Publications by authors named "Andrew C Mundy"
Pediatric Diaphyseal Femur Fractures: Submuscular Plating Compared With Intramedullary Nailing.
Sean A Sutphen
Juan D Mendoza
Andrew C Mundy
Jingzhen G Yang
Allan C Beebe
Walter P Samora
Kevin E Klingele
Orthopedics 2016 Nov 27;39(6):353-358. Epub 2016 Jul 27.

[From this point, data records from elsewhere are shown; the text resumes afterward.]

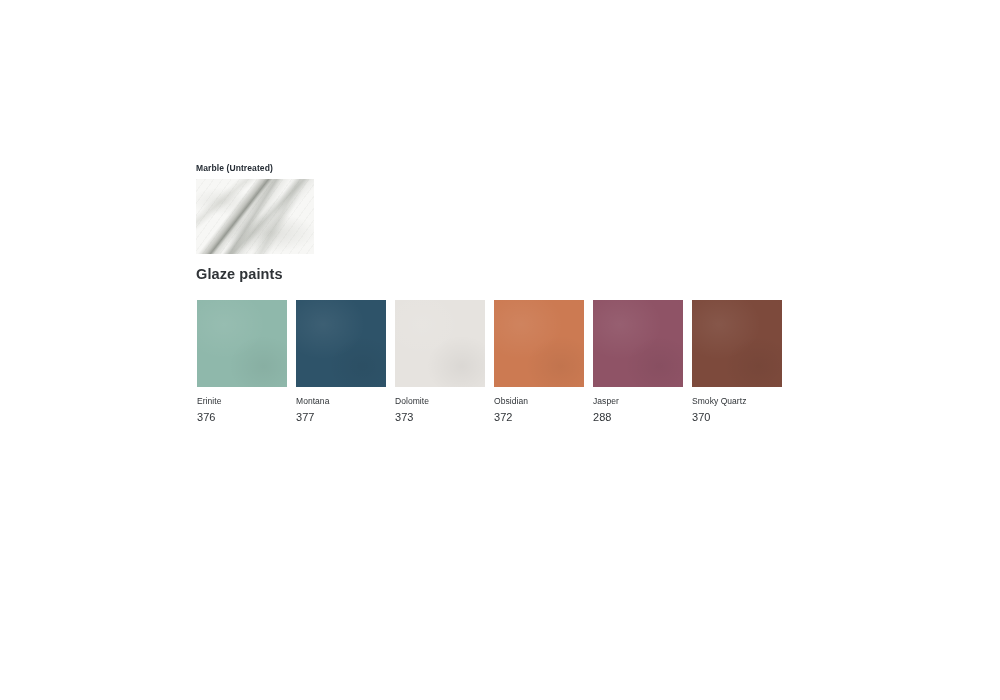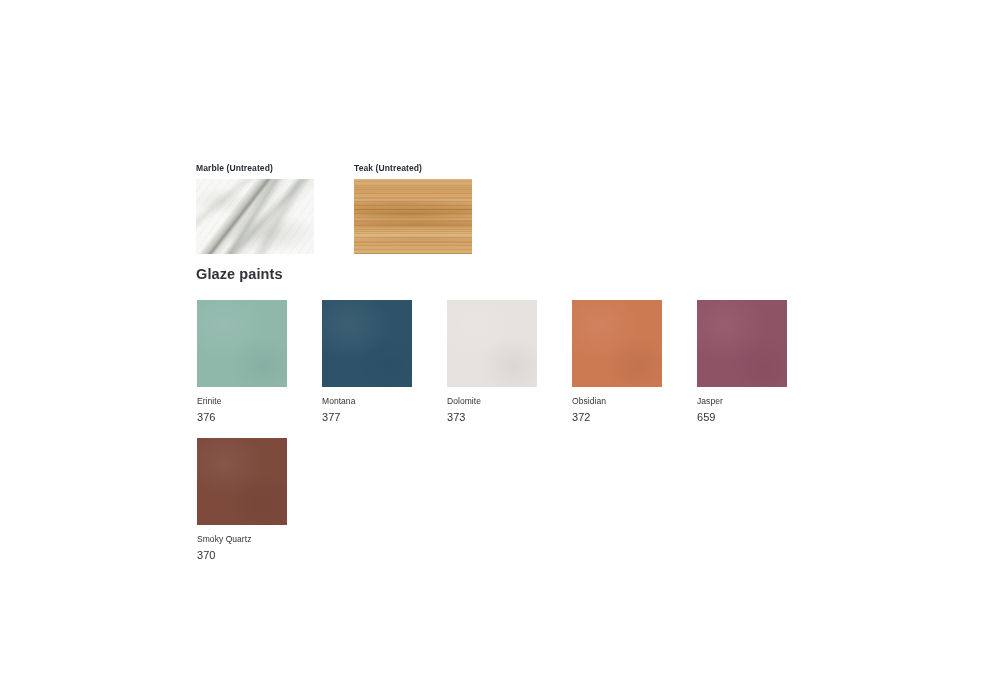--- a/index.html
+++ b/index.html
@@ -157,10 +157,6 @@
       <div class="material-label">Marble (Untreated)</div>
       <div class="material-sample tex-marble"></div>
     </div>
-    <div class="material-tile">
-      <div class="material-label">Teak (Untreated)</div>
-      <div class="material-sample tex-teak"></div>
-    </div>
   </div>
 
   <div class="section-heading">Glaze paints</div>

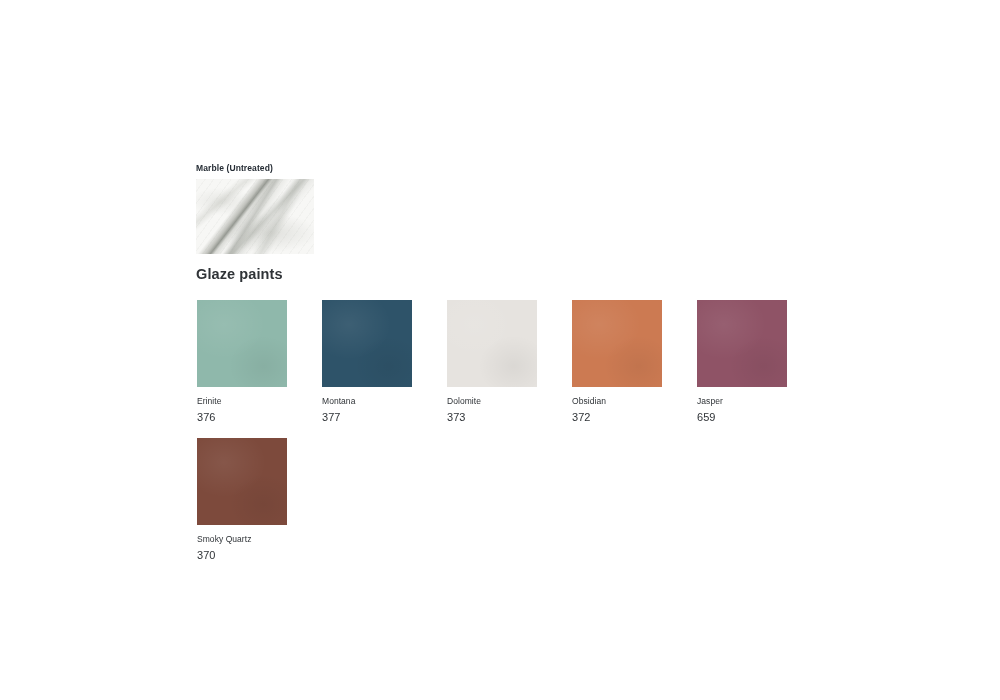--- a/index.html
+++ b/index.html
@@ -116,7 +116,7 @@
     gap: 0;
   }
   .swatch-cell {
-    width: 125px;
+    width: 99px;
     margin-bottom: 15px;
   }
   .swatch-chip {

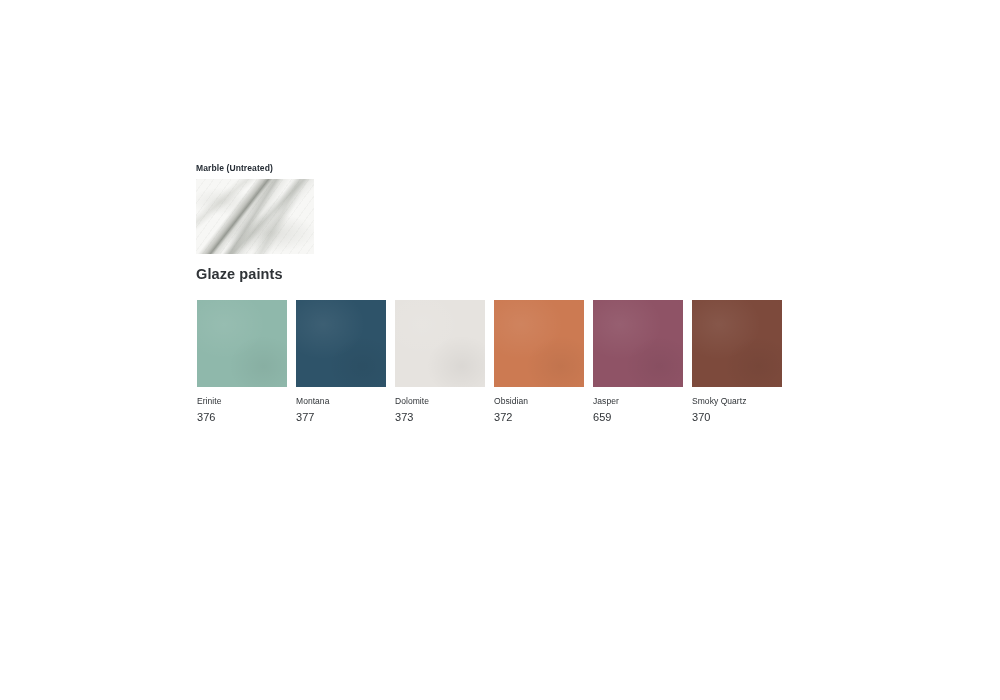--- a/index.html
+++ b/index.html
@@ -191,7 +191,7 @@
     <div class="swatch-cell">
       <div class="swatch-chip" style="background-color: rgb(143, 83, 102);"></div>
       <div class="swatch-name">Jasper</div>
-      <div class="swatch-code">659</div>
+      <div class="swatch-code">288</div>
     </div>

This study compared the radiographic and clinical outcomes of pediatric diaphyseal femur fractures treated by submuscular plating, flexible retrograde intramedullary nailing, or rigid antegrade intramedullary nailing with a trochanteric entry point in skeletally immature patients who were 8 years and older. A retrospective review was conducted of skeletally immature patients 8 years and older who were treated for femur fracture with submuscular plating, flexible intramedullary nailing, or rigid intramedullary nailing from 2001 to 2014 with a minimum 12-week follow-up. Treatment outcomes were compared for statistical significance, including time to union, malunion, nonunion, heterotopic ossification, avascular necrosis, time to full weight bearing, limb length discrepancy, residual limp, painful hardware, and infection. The study identified 198 femur fractures in 196 patients (mean age, 11.9 years). Each femur fracture was treated with submuscular plating (35), flexible intramedullary nailing (61), or rigid intramedullary nailing (102). Mean follow-up across the cohort was 48 weeks, ranging from 12 to 225 weeks. Flexible nailing was associated with an increased incidence of malunion (P<.0001) and hardware irritation (P=.0204) and longer time to full weight bearing (P=.0018). Rigid nailing was associated with an increased incidence of limp at 12-week followup (P=.0412). Additionally, 23.5% of patients who were treated with rigid nailing had heterotopic ossification. Of all surgical methods, submuscular plating allowed for the most rapid return to full weight bearing (mean, 7 weeks) and offered the fastest healing rate (mean, 6 weeks). Submuscular plating resulted in faster times to union and full weight bearing, with minimal complication rates. Rigid intramedullary nailing with trochanteric entry resulted in a lower incidence of malunion and hardware-related complications; however, these patients had an increased incidence of heterotopic ossification and residual limp postoperatively. Flexible retrograde intramedullary nailing resulted in the highest rates of malunion and hardware irritation and the longest time to full weight bearing. [Orthopedics. 2016; 39(6):353-358.].